21Observing an autopsy

(1)The coroner, or a police officer who is investigating a death under this or another Act, is entitled to observe and participate in the autopsy.
(2)If the coroner considers it appropriate, a person may observe and participate in an autopsy for his or her vocational or clinical education or training with the consent of the doctor who is conducting the autopsy.

Examples—

an attending doctor, medical students, mortuary staff, nurses and police officers
(3)The coroner may allow a person, or the person’s representative, to observe the autopsy if the coroner considers—
(a)the person has a sufficient interest in the autopsy; and
(b)the attendance of the person, or the person’s representative, at the autopsy would not compromise the integrity of the coronial investigation or any other investigation into the death; and

Example of other investigation—

a criminal investigation, workplace health and safety investigation or disciplinary investigation
(c)the attendance of the person, or the person’s representative, at the autopsy is otherwise appropriate.
(4)Before allowing a person to observe an autopsy under subsection (3), the coroner—
(a)must, whenever practicable, consult with and consider the views of—
(i)a family member of the deceased person; and
(ii)the doctor who is to conduct the autopsy; and
(b)may consult with, and consider the views of, anyone else the coroner considers appropriate.
(5)If the coroner allows a person to observe an autopsy under subsection (3), the coroner must give the person notice of the time and place of the autopsy before it is conducted.

s 21 sub 2009 No. 32 s 19

22Extra medical evidence for autopsy

(1)If the coroner considers it necessary for the investigation of a death, the coroner may, by written notice, require—
(a)an attending doctor—
(i)to be present at the autopsy; or
(ii)to give the coroner a written report to help the doctor who is to conduct, or conducted, the autopsy; or
(b)a person who has any medical records of the deceased person, or tissue samples from the deceased person, to give them to the doctor who is to conduct, or conducted, the autopsy.

Example—

The coroner may require the person in charge of the nursing home in which the deceased person died to release the deceased person’s medical records.
(2)The coroner may send the notice to a person by fax or another electronic means.
(3)The person may send a written report or medical records to the doctor by fax or other electronic means, unless the notice requires the original copy of the written report or medical records to be given.
(4)The person to whom the notice is directed must comply with the notice, unless the person has a reasonable excuse.
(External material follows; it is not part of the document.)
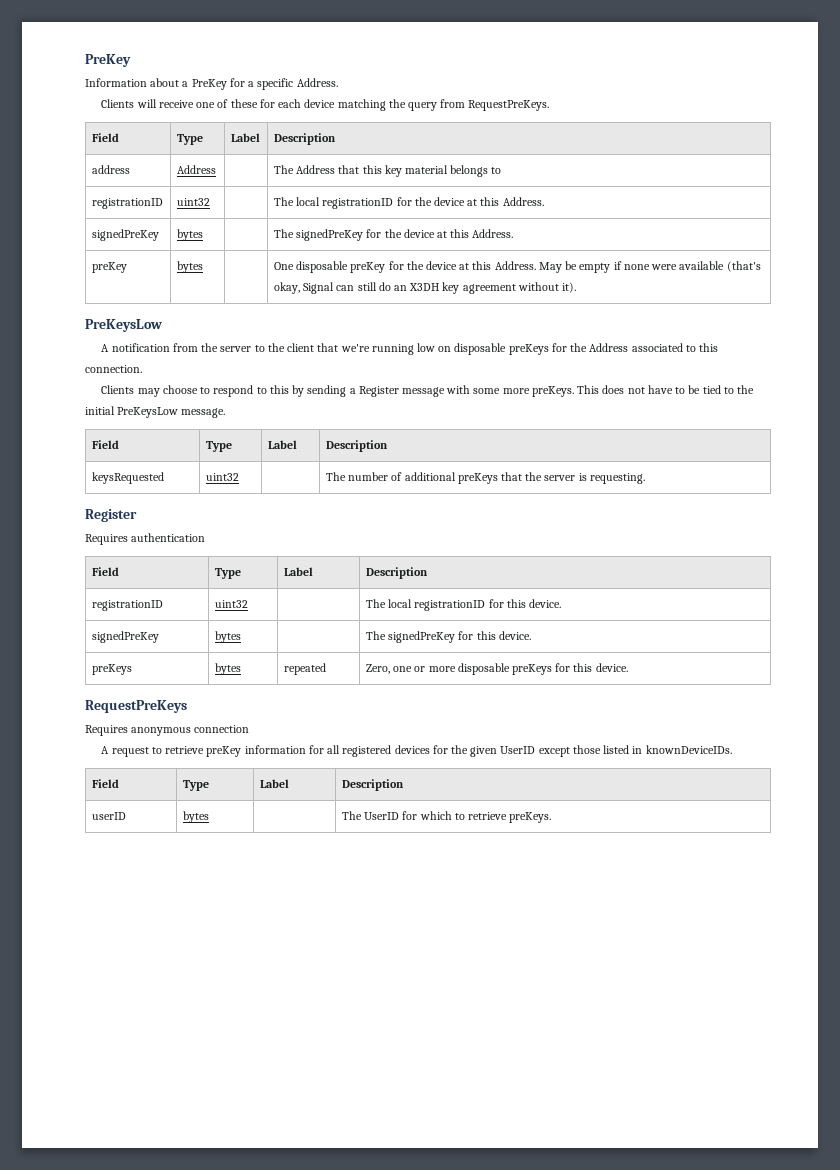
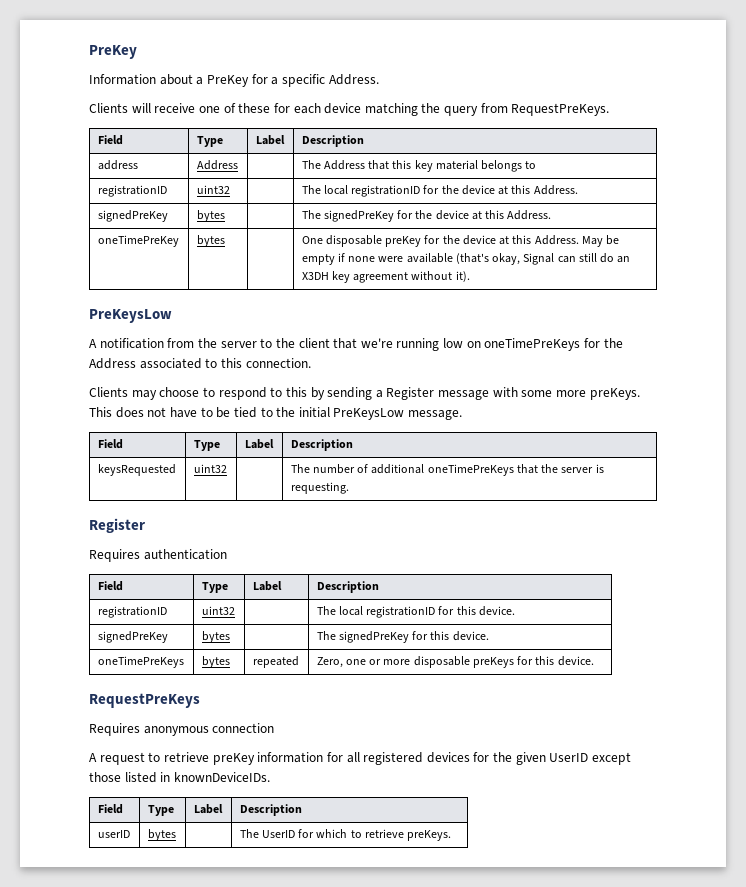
[91,262,127,273] preKey -> [97,235,179,247] oneTimePreKey
[454,343,549,355] disposable preKeys -> [484,338,581,351] oneTimePreKeys
[457,473,498,484] preKeys -> [427,464,514,476] oneTimePreKeys
[91,664,132,675] preKeys -> [97,656,184,668] oneTimePreKeys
Maximum penalty—40 penalty units.

Example—

An attending doctor may refuse to give the coroner a written report if the information in the report would tend to incriminate the attending doctor.
(5)The doctor who conducts the autopsy must return the medical records or tissue samples as soon as reasonably practicable after the autopsy, unless the coroner orders otherwise.
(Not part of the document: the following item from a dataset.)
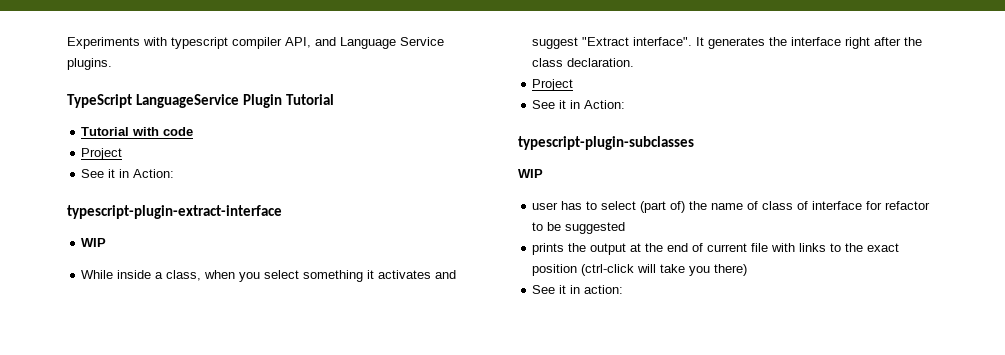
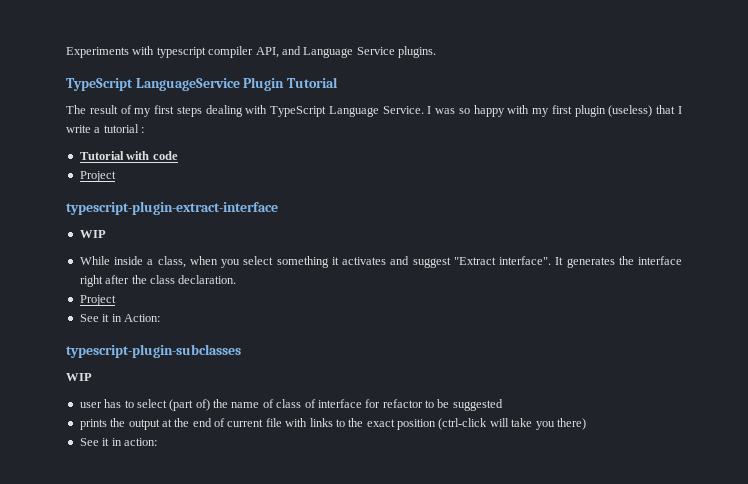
(335, 99) none -> [66,105,683,117] [66,124,145,133] // The result of my first steps dealing with TypeScript Language Service. I was so happy with my first plugin (useless) that I write a tutorial :
[81,169,175,178] // See it in Action: -> (116, 176) none

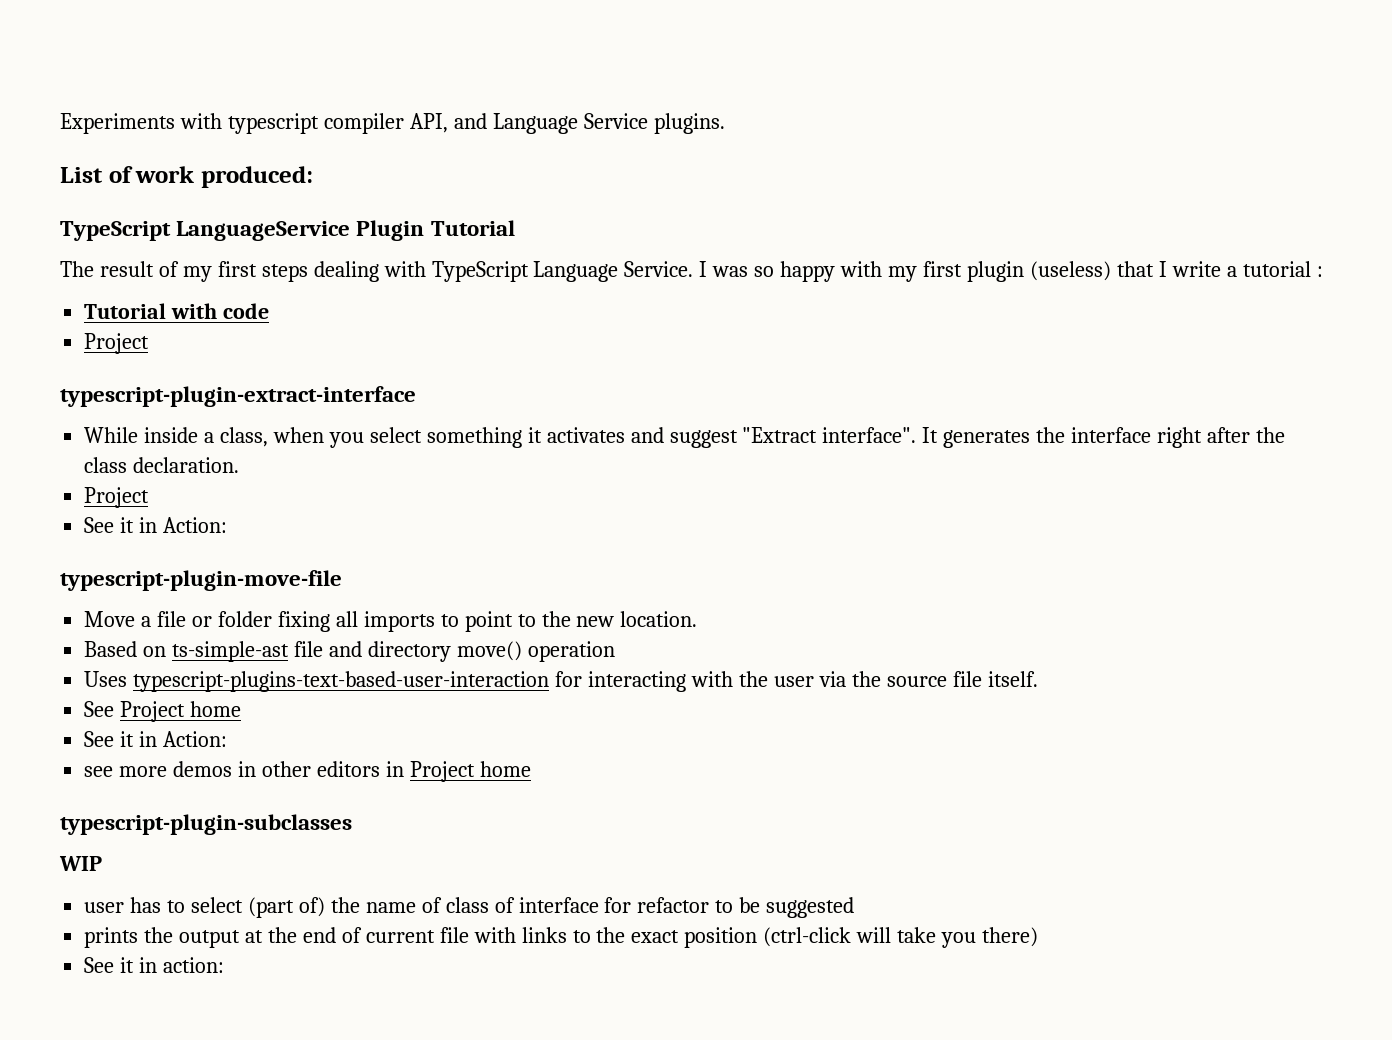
(436, 52) none -> [60,166,313,188] // List of work produced:
[79,230,106,238] // WIP -> (416, 396) none
(160, 318) none -> [60,570,342,591] [84,611,698,632] [84,641,615,662] [84,671,1038,692] [84,701,242,722] [84,731,228,747] [84,761,531,782] // typescript-plugin-move-file // Move a file or folder fixing all imports to point to the new location. // Based on ts-simple-ast file and directory move() operation // Uses typescript-plugins-text-based-user-interaction for interacting with the user via the source file itself. // See Project home // See it in Action: // see more demos in other editors in Project home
Maximum penalty—40 penalty units.

s 22 amd 2009 No. 32 s 20

23Autopsy testing

(1)A coroner may order that the doctor who has been ordered to conduct an autopsy also conduct a particular test.
(2)The coroner may make the order on an application under section 23A or on the coroner’s own initiative.
(3)Also, the doctor may conduct any test that is consistent with the type of autopsy ordered by the coroner if the doctor considers it necessary to investigate the death.
(4)For a test, the doctor may remove tissue from the deceased person’s body.
(5)Regardless of the type of autopsy ordered, the doctor may take blood or urine samples for testing.
(6)In this section—
conduct a test includes arrange for a test to be conducted.
coroner means the coroner who ordered the doctor to conduct an autopsy or another coroner.

s 23 amd 2009 No. 32 s 21; 2013 No. 35 s 36

23AApplying for an order for autopsy testing

(1)A person may apply to the coroner in writing for an order that the doctor who has been ordered to conduct an autopsy, or who conducted an autopsy, also conduct a test for any or all of the following as stated in the application—
(a)an infectious condition;
(b)a notifiable condition;
(c)an emergency notifiable condition;
(d)a controlled notifiable condition.
(2)The coroner may grant the application only if the coroner is satisfied the applicant has a sufficient interest in the test result.
(3)In this section—
conduct, a test, includes arrange for a test to be conducted.
controlled notifiable condition means a controlled notifiable condition as defined in the Public Health Act 2005, section 63.
coroner means the coroner who ordered the doctor to conduct an autopsy or the State Coroner.
emergency notifiable condition means an emergency notifiable condition as defined in the Public Health Act 2005, section 315.
notifiable condition means a notifiable condition as defined in the Public Health Act 2005, section 64.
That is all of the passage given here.